JOËL POMMERAT définit sa pratique du théâtre comme une tentative « de capter le réel et de rendre le réel à un haut degré d’intensité et de force »1 ; et de poursuivre : « on dit souvent que mes pièces sont étranges. Mais je passe mon temps, moi, à chercher le réel »2. C’est pourtant bien l’étrangeté de ce théâtre qui marque à première vue, dépassant largement tout ce qui en lui pourrait sembler relever d’un simple « réalisme ». C’est que le « réel » dont son théâtre aspire à rendre compte est un réel complexe, comme il le précise lui-même : « La réalité, le réel, ce n’est pas forcément […] ce qui apparaît, ce qui est le plus visible.
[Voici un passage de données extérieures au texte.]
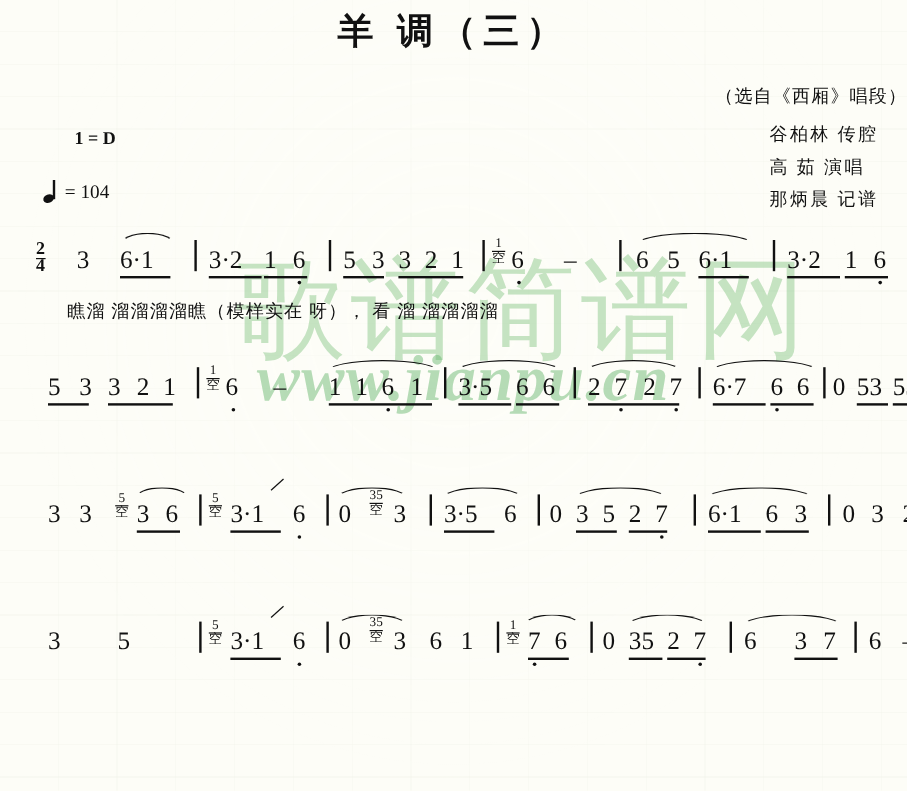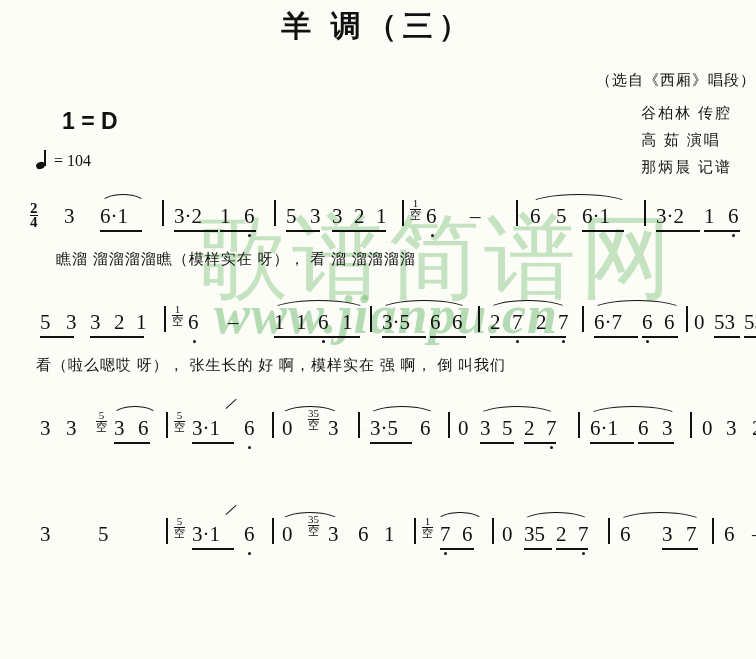--- a/index.html
+++ b/index.html
@@ -76,8 +76,8 @@
   }
   .key-sig{
     position:absolute;left:62px;top:8px;
-    font-size:23px;font-weight:bold;
-    font-family:Liberation Sans, sans-serif;
+    font-size:15px;font-weight:bold;
+    font-family:Liberation Serif, serif;
   }
   .tempo{
     position:absolute;left:36px;top:52px;

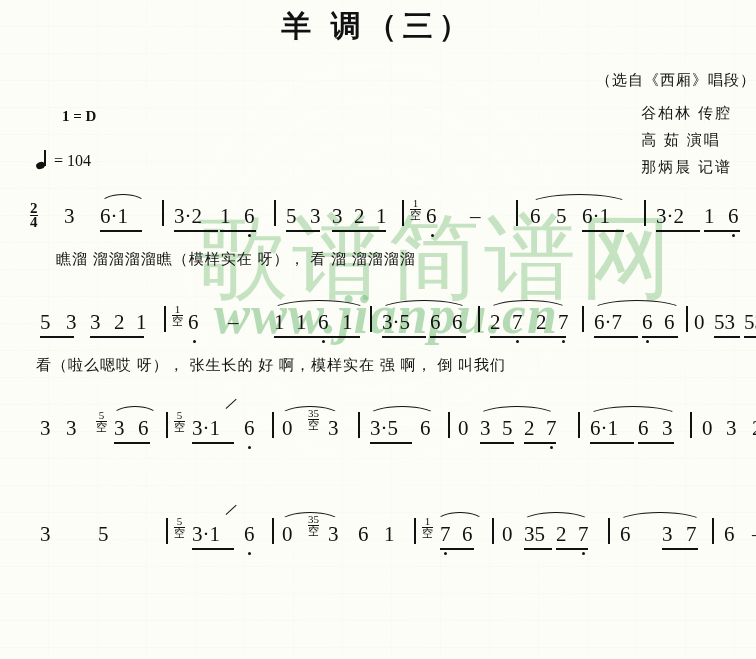--- a/index.html
+++ b/index.html
@@ -343,9 +343,6 @@
       <div class="beam" style="left:692px;top:34px;width:26px;"></div>
       <div class="beam" style="left:722px;top:34px;width:30px;"></div>
     </div>
-    <div class="lyr">
-      <div class="lyrtext" style="left:14px;top:0;">看（啦么嗯哎    呀），    张生长的  好   啊，模样实在  强  啊，  倒 叫我们</div>
-    </div>
   </div>
 
   <div class="system">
Quand je parle de réel, […] je parle du rendu d’une expérience humaine […]. La réalité pour moi est composée à la fois de ce qui se donne directement et de ce qui se crée par l’imaginaire, par notre mental, par nos
représentations…»3. Un réel vécu et perçu, pourrait-on dire, dont la représentation aurait la même densité imaginaire que celle que peut avoir un personnage de roman dans l’esprit de son lecteur, « plusieurs éléments se mêl[ant], se superpos[ant] […] pour composer un être, à la fois vrai et multiforme [ayant] la juste complexité des choses et de la relation que nous entretenons avec le monde qui nous entoure, c’est-à-dire floue, ambiguë »4 . Ce réel ( et donc sa représentation ) mêle ainsi l’objectif et le subjectif, l’imaginaire (qu’il soit individuel ou collectif), il inclut sa saisie par un ou des sujet(s) percevant, et le travail des cadres de perception à travers lesquels il se donne. Et c’est sans doute ce qui conditionne une bonne part de la singularité de l’esthétique scénique de Pommerat : entre « réalisme » et « étrangeté », cette théâtralité met en jeu la question de la, et de sa, perception.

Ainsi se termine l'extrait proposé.